Final answer:
To find y', use implicit differentiation on the given equation. Then, substitute the values of x=2 and y=1 into y' to find the slope. Finally, use the point-slope form to write the equation of the tangent line.
Step-by-step explanation:
To find y', we can use implicit differentiation. Differentiate both sides of the equation with respect to x. Let's first find the derivative of each term:
d/dx(x²) = 2x
d/dx(6xy) = 6xy' + 6y
d/dx(12y^2) = 24yy'
d/dx(28) = 0
Now, let's simplify and solve for y': 2x + 6xy' + 6y + 24yy' = 0
Combining like terms, we get: 6xy' + 24yy' = -2x - 6y
Factor out y' on the left side: (6x + 24y)y' = -2x - 6y
Divide both sides by (6x + 24y): y' = (-2x - 6y)/(6x + 24y)

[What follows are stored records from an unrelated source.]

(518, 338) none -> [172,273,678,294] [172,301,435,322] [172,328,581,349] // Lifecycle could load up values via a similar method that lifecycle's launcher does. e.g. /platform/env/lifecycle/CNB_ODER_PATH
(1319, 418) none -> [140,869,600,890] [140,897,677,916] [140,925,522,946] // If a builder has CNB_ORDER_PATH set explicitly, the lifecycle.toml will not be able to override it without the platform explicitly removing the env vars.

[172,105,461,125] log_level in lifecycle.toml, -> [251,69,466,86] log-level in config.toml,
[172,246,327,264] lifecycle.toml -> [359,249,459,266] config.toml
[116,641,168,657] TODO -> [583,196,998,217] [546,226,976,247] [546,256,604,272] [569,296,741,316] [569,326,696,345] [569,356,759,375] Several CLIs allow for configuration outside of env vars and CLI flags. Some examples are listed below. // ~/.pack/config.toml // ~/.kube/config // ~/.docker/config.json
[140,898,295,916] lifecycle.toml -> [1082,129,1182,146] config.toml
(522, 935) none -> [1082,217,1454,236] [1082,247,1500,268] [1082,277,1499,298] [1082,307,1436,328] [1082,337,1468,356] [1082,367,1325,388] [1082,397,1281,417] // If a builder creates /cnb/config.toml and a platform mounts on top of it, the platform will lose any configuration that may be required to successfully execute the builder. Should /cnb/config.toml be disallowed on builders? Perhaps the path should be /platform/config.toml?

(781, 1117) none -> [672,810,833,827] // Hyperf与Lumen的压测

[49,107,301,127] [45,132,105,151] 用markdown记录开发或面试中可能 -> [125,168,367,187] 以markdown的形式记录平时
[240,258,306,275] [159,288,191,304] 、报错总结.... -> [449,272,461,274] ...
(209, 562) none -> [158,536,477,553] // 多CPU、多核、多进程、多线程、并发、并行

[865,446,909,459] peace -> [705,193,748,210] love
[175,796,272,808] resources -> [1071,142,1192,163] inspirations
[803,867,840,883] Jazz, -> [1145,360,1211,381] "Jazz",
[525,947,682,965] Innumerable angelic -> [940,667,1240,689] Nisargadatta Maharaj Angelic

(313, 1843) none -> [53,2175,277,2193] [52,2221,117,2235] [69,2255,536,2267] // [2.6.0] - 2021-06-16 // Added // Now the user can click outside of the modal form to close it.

Now that we have found y', we can find the equation of the tangent line at the point (2,1). Substitute x=2 and y=1 into y', and calculate the slope of the line:
y' = (-2(2) - 6(1))/(6(2) + 24(1)) = -10/42 = -5/21
Using the point-slope form of a line, the equation of the tangent line is: y - 1 = (-5/21)(x - 2)